Se il gioco non mi ha toccato, non mi ha suggerito nessuna chiave di lettura interessante, è rimasto bloccato nel Canto III della Commedia assieme agli ignavi? Le cose migliori che ho scritto le ho scritto parlando di videogiochi che ho comprato per i cazzi miei. Come facevo a sapere prima di giocare Returnal che Selene m’avrebbe ricordato un’altra persona – S. anche lei – e che proprio per quello mi avrebbe fatto vedere Selene come una persona in fuga da sé stessa? Chiaro, ti butti, ci provi.

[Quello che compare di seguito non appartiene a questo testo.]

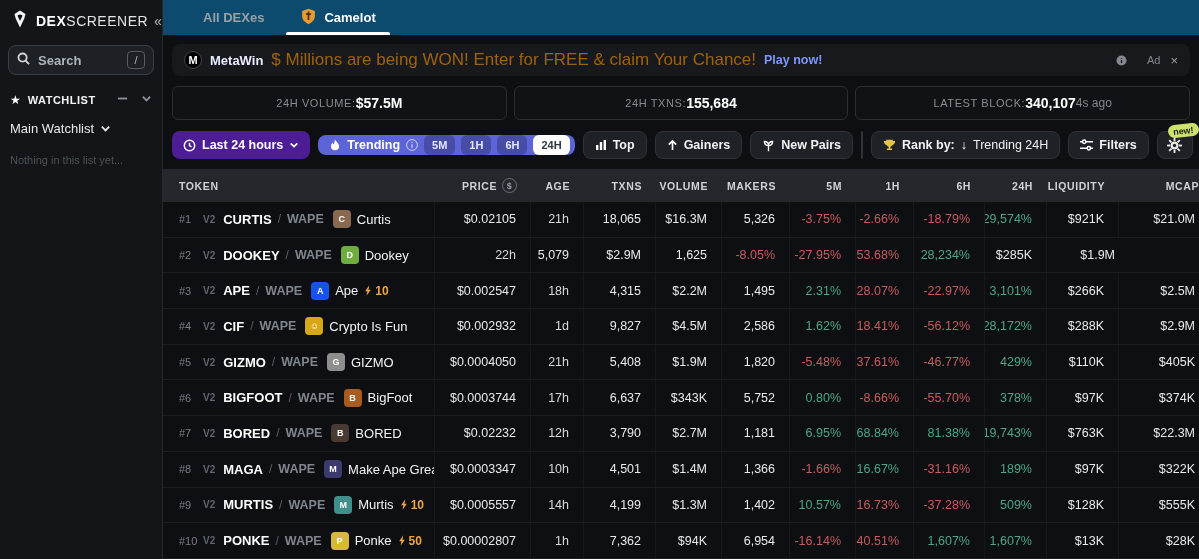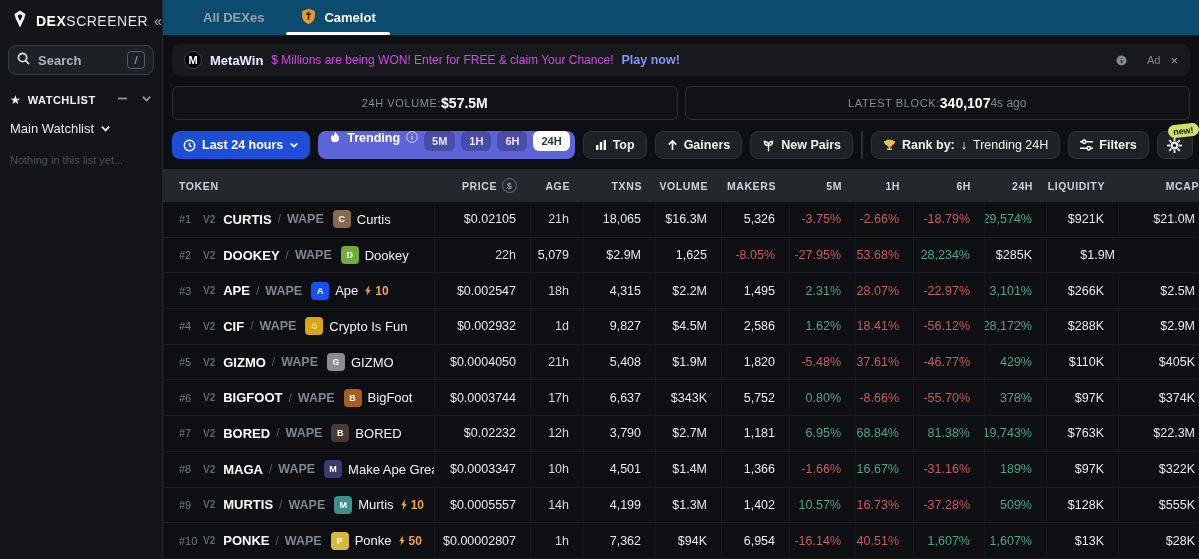"$ Millions are being WON!" .mw-msg { color: #d946ef -> #a16207; font-size: 12px -> 17px }
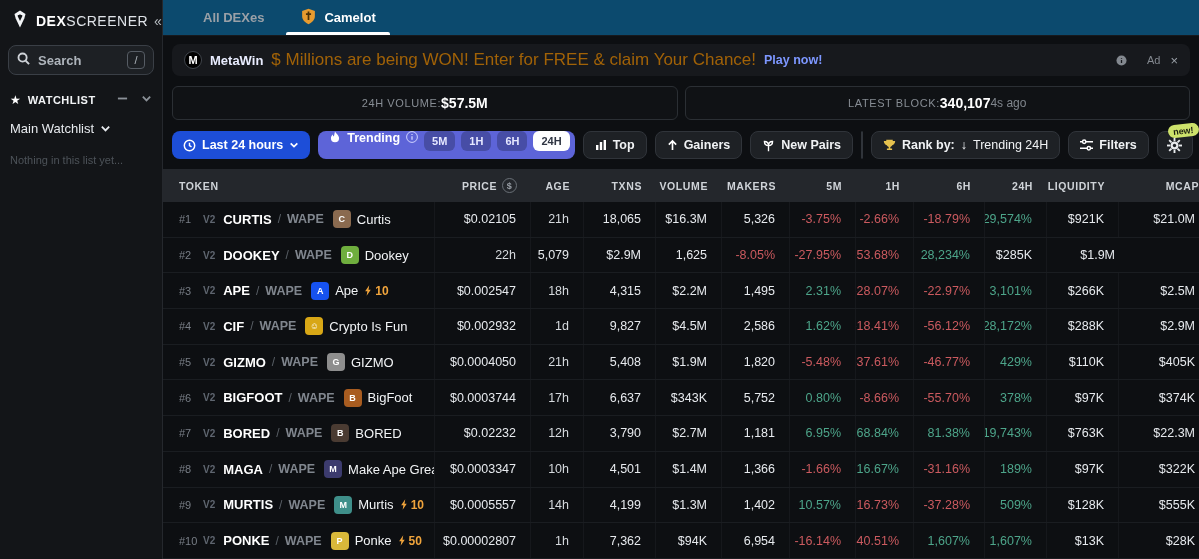"24H TXNS:" div.stat-box { html: none -> <div> <span>24H TXNS:</span> <span>155,684</span> </div> }
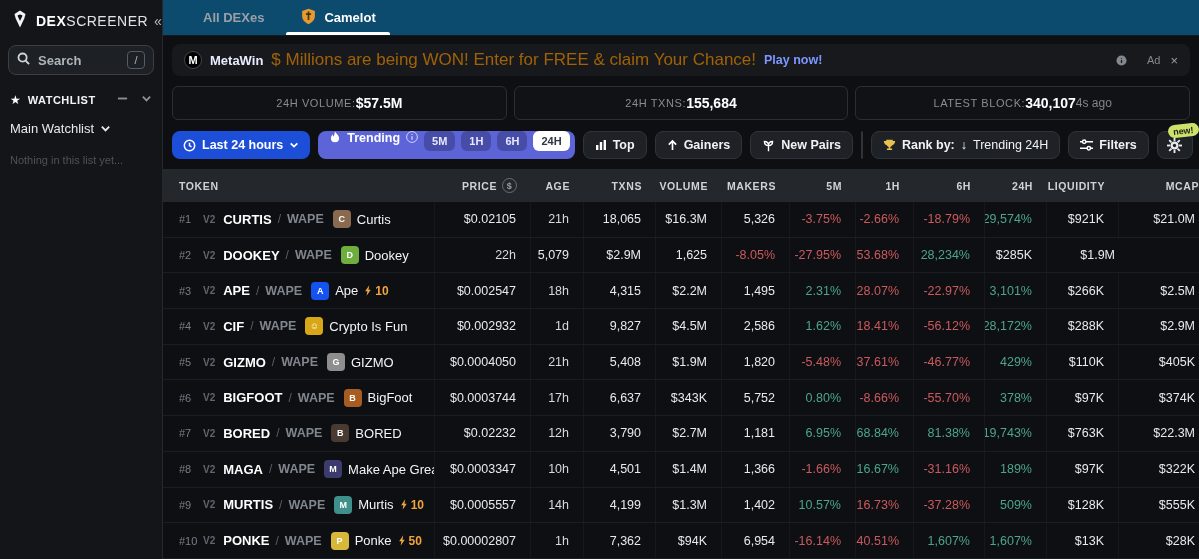"Last 24 hours" .btn.purple { background: #1d4ed8 -> #4c1d95 }
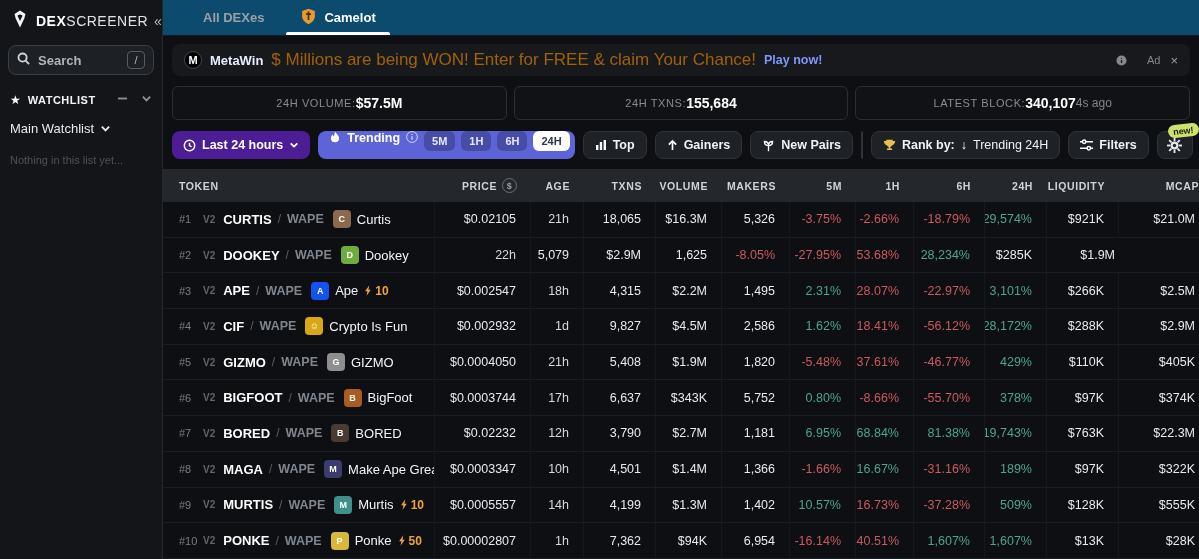"Trending" .trend-group { align-items: none -> center; height: 28px -> 20px }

Alle volte ci prendi, alle volte riemergi dal mucchio di email finite nello spam e novità nella homepage di Steam con un Everhood, con un Golf Club Wasteland. Altre volte ti fidi di [cfr Calzati] o di Fra o di una persona qualunque che per qualche motivo sta parlando di un giochino che gli è piaciuto su @JoinTheRebellion. Alle volte va male. Sbagli, perché l’errore è umano. E ti trovi incastrato davanti al documento bianco di Word e il word-count diventa una prigione insopportabile, per te che hai assaggiato la libertà e ti eri illuso di averla raggiunta per sempre. Quello che nessuno ti dice quando parla del suo sitino di giochini alternativo al sitino di giochini degli altri è che la libertà è una cosa che devi continuare a scegliere giorno per giorno.
Quindi ecco. La vita è troppo corta per rigiocarsi The Last of Us se non hai un cazzo da aggiungere al discorso attorno a The Last of Us. Non ce la faccio più a fare queste cose per dovere. Ho bisogno di sentire l’entusiasmo in quello che scrivo, pensare a quanto è furba l’idea dietro al pezzo, a quanto ho spaccato nella sua esecuzione. Non ci riesco sempre e quando non ci riesco ci patisco. Mi sento di nuovo quel ragazzino che ha scelto di apparire invece di provare a essere.